The average of the single-participant SDs would be a pretty good measure of precision, but it would underestimate the actual precision of our mean RT measure. Ultimately, we’re interested in the precision of the mean RT for all of the trials, not the mean RT separately for the odd- and even-numbered trials. By cutting the number of trials in half to get separate mean RTs for the odd- and even-numbered trials, we get an artificially low estimate of precision.

Fortunately, there is a very familiar statistic that allows you to quantify the precision of the mean RT using all of the trials instead of dividing them into two halves. Specifically, you can simply take all of the single-trial RTs for a given participant in a given condition and compute the standard error of the mean (SEM). This SEM tells you what you would expect to find if you computed the mean RT for that subject in each of an infinite number of sessions and then took the SD of the mean RT values.
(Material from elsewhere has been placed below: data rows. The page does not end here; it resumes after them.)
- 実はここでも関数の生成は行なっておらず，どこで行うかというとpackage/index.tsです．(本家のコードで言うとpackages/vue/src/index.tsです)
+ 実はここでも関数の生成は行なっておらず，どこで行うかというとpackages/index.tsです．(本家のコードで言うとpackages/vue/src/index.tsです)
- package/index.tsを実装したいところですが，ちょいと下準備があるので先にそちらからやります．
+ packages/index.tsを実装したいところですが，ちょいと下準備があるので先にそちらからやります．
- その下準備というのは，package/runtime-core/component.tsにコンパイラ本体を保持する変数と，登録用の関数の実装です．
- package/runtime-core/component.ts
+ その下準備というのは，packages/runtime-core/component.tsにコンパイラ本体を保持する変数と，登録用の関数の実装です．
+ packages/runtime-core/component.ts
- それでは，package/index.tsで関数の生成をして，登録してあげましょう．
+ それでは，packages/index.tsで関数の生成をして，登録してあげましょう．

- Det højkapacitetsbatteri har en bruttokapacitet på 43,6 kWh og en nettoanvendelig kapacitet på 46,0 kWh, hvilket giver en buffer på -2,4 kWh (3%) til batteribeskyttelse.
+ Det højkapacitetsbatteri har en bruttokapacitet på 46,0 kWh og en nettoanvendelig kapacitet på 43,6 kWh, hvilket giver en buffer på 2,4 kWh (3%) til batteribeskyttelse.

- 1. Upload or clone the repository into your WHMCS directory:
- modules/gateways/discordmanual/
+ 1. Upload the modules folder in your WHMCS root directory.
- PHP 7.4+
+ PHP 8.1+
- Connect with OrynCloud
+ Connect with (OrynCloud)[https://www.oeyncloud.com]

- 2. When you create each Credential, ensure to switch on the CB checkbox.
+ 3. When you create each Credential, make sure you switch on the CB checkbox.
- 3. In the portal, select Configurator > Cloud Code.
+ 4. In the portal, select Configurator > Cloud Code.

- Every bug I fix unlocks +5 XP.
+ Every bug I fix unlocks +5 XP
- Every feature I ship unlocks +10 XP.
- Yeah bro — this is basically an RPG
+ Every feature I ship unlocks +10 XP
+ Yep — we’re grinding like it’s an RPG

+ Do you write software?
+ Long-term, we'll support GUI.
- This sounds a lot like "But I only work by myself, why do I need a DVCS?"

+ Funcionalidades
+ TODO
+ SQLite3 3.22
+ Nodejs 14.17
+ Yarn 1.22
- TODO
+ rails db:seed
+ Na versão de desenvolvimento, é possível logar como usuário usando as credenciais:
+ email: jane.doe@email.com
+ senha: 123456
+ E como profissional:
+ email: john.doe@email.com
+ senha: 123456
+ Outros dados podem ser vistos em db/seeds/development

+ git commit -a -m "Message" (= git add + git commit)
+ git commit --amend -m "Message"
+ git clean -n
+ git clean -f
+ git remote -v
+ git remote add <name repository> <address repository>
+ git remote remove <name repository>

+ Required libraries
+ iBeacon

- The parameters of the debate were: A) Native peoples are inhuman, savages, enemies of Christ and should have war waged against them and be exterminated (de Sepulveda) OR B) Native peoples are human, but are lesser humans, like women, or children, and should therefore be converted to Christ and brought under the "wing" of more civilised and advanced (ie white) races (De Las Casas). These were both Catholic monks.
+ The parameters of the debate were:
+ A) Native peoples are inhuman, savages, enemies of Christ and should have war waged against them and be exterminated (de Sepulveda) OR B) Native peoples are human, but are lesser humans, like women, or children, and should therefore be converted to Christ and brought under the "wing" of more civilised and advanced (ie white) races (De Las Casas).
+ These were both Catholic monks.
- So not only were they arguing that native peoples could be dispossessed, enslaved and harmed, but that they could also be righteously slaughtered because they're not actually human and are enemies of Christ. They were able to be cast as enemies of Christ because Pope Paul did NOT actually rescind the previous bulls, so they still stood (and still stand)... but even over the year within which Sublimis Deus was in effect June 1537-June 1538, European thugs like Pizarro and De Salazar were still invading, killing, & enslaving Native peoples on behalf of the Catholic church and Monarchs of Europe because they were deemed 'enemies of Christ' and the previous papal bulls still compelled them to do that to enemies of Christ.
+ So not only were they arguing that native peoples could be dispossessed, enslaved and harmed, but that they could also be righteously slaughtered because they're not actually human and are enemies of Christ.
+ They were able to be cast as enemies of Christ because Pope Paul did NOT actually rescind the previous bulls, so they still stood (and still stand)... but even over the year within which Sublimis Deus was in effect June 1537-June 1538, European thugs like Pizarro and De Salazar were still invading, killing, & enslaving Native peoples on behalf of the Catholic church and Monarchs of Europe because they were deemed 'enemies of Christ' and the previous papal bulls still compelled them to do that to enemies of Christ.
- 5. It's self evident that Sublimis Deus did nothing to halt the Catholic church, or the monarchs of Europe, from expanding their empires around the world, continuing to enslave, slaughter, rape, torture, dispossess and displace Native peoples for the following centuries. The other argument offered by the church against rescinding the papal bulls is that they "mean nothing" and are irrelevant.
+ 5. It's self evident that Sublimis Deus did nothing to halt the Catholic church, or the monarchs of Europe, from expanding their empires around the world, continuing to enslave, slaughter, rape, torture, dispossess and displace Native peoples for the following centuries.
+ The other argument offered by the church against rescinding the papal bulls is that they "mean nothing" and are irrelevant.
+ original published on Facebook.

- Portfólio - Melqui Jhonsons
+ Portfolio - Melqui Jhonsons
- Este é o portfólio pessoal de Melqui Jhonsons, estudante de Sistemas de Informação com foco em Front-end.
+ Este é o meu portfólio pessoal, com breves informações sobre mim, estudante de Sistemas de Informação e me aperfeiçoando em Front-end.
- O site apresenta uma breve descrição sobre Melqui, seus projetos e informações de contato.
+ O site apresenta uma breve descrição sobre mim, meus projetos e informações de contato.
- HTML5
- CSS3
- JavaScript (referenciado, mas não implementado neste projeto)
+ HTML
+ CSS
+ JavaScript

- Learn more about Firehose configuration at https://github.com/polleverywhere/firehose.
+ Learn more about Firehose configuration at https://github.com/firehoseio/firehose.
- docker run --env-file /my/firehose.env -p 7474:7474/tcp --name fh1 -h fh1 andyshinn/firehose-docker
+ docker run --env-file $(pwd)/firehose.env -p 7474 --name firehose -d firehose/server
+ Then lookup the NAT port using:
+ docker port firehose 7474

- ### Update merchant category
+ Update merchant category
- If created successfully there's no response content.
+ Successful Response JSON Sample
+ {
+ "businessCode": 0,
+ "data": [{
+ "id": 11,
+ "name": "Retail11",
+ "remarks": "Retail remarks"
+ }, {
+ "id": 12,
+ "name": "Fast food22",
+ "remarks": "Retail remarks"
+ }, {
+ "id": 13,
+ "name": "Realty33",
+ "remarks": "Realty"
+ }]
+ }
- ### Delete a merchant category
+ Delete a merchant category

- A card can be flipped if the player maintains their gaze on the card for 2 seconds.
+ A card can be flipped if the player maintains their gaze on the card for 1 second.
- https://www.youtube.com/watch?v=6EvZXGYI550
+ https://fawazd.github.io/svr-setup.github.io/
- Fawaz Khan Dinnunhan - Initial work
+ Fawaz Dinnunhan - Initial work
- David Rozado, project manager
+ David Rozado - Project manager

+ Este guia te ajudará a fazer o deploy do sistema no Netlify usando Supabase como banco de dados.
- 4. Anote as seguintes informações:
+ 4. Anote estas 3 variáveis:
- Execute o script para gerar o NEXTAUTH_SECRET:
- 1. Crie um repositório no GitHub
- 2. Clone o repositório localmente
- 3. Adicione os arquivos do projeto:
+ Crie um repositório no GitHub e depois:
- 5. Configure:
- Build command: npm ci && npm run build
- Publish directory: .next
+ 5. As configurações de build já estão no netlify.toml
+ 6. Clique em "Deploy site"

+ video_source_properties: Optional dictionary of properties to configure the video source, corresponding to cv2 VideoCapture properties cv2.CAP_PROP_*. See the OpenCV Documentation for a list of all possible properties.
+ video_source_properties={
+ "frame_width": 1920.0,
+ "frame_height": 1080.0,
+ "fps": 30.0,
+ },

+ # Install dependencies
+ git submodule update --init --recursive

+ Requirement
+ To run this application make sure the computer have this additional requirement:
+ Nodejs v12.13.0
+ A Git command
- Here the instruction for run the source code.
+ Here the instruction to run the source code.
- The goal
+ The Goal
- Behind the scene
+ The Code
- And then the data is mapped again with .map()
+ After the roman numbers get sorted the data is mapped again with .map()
Let’s unpack that. Imagine that you brought a single participant to the lab 1000 times, and each time you ran 50 trials and took the mean RT of those 50 trials. (We’re imagining that the subject’s performance doesn’t change over repeated sessions; that’s not realistic, of course, but this is a thought experiment so it’s OK.) Now you have 1000 mean RTs (each based on the average of 50 trials). You could take the SD of those 1000 mean RTs, and that would be an accurate way of quantifying the precision of the mean RT measure. It would be just like a chemist who weighs a given object 1000 times on a balance and then uses the SD of these 1000 measurements to quantify the precision of the balance.

But you don’t actually need to bring the participant to the lab 1000 times to estimate the SD. If you compute the SEM of the 50 single-trial RTs in one session, this is actually an estimate of what would happen if you measured mean RT in an infinite number of sessions and then computed the SD of the mean RTs. In other words, the SEM of the single-trial RTs in one session is an estimate of the SD of the mean RT across an infinite number of sessions. (Technical note: It would be necessary to deal with the autocorrelation of RT across trials, but there are methods for that.)

Thus, you can use the SEM of the single-trial RTs in a given session as a measure of the precision of the mean RT measure for that session. This gives you a measure of the precision for each individual participant, and you can then just average these values across participants. Unlike traditional measures of reliability, this measure of precision is completely independent of the range of values across the population. If Dr. Careful and Dr. Sloppy used this measure of precision, they would get exactly the same value (because they’re using exactly the same procedure to measure mean RT in a given participant). Moreover, this measure of precision is directly related to the statistical power for detecting differences between conditions (although there is a trick for aggregating the SEM values across participants, as will be detailed in our paper on ERP data quality).

So, if you want to assess the quality of your data in an experimental study, you should compute the SEM of the single-trial values for each subject, not some traditional measure of “reliability.” Reliability is very important for correlational studies, but it’s not the right measure of data quality in experimental studies.

Here’s the bottom line: the idea that “a measure cannot be valid if it is not reliable” is not true for experimentalists (given how reliability is typically operationalized by psychologists), and they should focus on precision rather than reliability.